Certes, on ne cultivera jamais des pins comme fourrage dans les lieux où l’on pourra entreprendre des cultures herbagères ; mais on ne doit pas perdre de vue que M. de Morrogues, en les recommandant, parlait aux habitans de la Sologne, et que les circonstances fâcheuses qu’il avait en vue peuvent se présenter malheureusement en bien d’autres lieux. (Voy. l’art. Assolement.)

Beaucoup d’arbres estivaux sont très propres à donner des feuillards qui conviennent également à tous les herbivores. A. Thouin a consacré une partie de l’école pratique du Muséum d’histoire naturelle, et un paragraphe de son Cours de culture, à la formation et à la description de haies à fourrages. Malheureusement les espèces qui conviennent le mieux au bétail ne sont pas généralement celles qui procurent les clôtures les plus défensives, attendu qu’elles doivent être privées d’épines. Cet inconvénient est assez grave ; néanmoins il est telles positions ou l’on pourrait atteindre suffisamment le second but, sans manquer le premier ; or, selon moi, cette question est plus importante qu’on ne parait le croire. Ce n’est pas seulement au Jardin des Plantes de Paris qu’on peut voir de superbes haies qu’une tonture rigide ne fait que rendre plus touffues dans leur mince épaisseur. Tous ceux qui ont parcouru la Belgique en ont pu remarquer de semblables en plein champ, et certes l’abondance des ramées obtenues une ou deux fois dans le cours de la belle saison, lorsqu’elles sont de nature à affourrager les animaux, sont d’autant moins à dédaigner, qu’on peut choisir, pour les abattre, le moment où les prairies offrent le moins de ressources.

Une première condition à rechercher dans les végétaux qu’on destine à former des haies fourragères, c’est : 1o qu’ils plaisent aux bestiaux ; 2o que leur végétation soit le plus active possible, et que de fréquentes tontures ne leur soient pas nuisibles. L’orme, les érables, le charme et divers autres végétaux ligneux remplissent fort bien ce double but.

Quant aux arbres ou arbrisseaux qui ne pourraient former de bonnes clôtures, parce que leurs tiges sont ou trop faibles ou trop disposées à se dégarnir du pied, ou enfin parce qu’ils auraient à souffrir des effets de la tonture, on peut encore les utiliser à la nourriture des bestiaux, en les plantant, comme on l’a conseillé, en taillis, en quelque sorte fauchables chaque année ; — en les arrêtant sur souches très-basses ; — ou en les élevant en têtards, destinés à être coupés tous les 3 ou 4 ans, et dépouillés seulement de leurs feuilles chaque année aux approches de l’automne.
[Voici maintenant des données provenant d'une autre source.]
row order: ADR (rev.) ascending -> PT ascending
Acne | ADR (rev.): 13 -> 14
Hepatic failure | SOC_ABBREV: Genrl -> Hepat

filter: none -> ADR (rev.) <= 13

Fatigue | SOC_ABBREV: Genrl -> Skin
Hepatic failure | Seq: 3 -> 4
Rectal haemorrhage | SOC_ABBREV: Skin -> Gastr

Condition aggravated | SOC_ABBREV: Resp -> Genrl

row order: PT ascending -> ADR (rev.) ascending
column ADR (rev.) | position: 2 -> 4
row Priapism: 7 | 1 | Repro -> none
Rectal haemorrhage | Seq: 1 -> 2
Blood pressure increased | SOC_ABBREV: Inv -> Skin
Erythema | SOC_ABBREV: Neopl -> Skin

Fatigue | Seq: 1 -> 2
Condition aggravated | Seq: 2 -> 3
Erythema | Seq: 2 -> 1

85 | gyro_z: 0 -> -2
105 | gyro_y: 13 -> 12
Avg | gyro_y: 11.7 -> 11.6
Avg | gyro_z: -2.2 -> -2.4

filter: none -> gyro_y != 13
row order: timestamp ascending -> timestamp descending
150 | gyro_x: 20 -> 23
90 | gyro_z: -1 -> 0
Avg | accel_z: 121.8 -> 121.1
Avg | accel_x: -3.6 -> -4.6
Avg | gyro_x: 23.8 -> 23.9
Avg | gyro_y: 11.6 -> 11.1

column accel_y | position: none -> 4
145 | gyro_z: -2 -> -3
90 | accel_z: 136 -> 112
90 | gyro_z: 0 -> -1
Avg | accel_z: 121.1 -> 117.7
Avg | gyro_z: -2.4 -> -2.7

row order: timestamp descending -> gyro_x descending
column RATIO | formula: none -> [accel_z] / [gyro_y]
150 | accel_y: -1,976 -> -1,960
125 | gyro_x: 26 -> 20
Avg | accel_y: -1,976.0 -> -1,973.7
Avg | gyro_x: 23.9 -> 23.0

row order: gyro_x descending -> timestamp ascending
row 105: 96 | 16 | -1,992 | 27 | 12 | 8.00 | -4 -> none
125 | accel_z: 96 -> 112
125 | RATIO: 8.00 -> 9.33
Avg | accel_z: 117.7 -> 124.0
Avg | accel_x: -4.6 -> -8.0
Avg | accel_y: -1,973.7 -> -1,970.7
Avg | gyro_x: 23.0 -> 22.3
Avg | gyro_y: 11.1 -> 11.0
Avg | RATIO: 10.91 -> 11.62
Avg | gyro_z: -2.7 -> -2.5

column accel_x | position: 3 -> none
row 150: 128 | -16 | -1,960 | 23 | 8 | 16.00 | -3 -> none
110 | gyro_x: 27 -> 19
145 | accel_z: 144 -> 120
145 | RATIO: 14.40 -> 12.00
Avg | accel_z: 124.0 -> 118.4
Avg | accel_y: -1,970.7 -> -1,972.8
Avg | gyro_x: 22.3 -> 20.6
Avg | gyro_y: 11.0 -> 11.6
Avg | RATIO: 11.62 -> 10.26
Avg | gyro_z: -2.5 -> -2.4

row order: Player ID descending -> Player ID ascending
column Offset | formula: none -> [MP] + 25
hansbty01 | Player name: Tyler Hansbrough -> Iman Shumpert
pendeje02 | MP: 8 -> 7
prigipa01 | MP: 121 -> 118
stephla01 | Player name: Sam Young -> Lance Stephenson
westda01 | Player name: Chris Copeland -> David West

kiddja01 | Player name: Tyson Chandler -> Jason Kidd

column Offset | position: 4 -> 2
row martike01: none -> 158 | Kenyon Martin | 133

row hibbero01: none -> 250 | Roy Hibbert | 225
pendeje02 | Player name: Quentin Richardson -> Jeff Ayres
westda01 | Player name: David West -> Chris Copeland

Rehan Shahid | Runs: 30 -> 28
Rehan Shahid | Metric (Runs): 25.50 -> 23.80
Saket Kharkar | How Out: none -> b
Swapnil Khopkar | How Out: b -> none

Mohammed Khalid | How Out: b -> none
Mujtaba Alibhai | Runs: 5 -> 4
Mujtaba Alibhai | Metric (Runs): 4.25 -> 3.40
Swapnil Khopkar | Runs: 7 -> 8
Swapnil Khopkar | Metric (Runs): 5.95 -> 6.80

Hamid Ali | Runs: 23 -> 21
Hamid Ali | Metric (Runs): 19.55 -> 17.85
Sons les deux premières formes, quelques-unes des espèces qui paraîtraient présenter le plus d’avantage sont les suivantes :

La Luzerne en arbre (Medicago arborea, Lin.), famille des légumineuses, qui est considérée par la plupart des naturalistes comme le vrai cytise, tant vanté des anciens, dont quelques essais avantageux ont été faits, je crois, aux environs de Montpellier, et qui parait très-propre à fournir à la fois dans les régions méridionales un excellent fourrage aux bestiaux et une nourriture de prédilection pour les abeilles. On sait que l’excellent miel du mont Hybla, célébré par Virgile, était recueilli sur les fleurs de ce végétal.

Le Cytise des Alpes (Cytisus laburnum, Lin.), même famille, qui prospère sur les terres sèches, rocailleuses, et dont il est probable qu’on obtiendrait des feuillards abondans et fort du goût des bestiaux.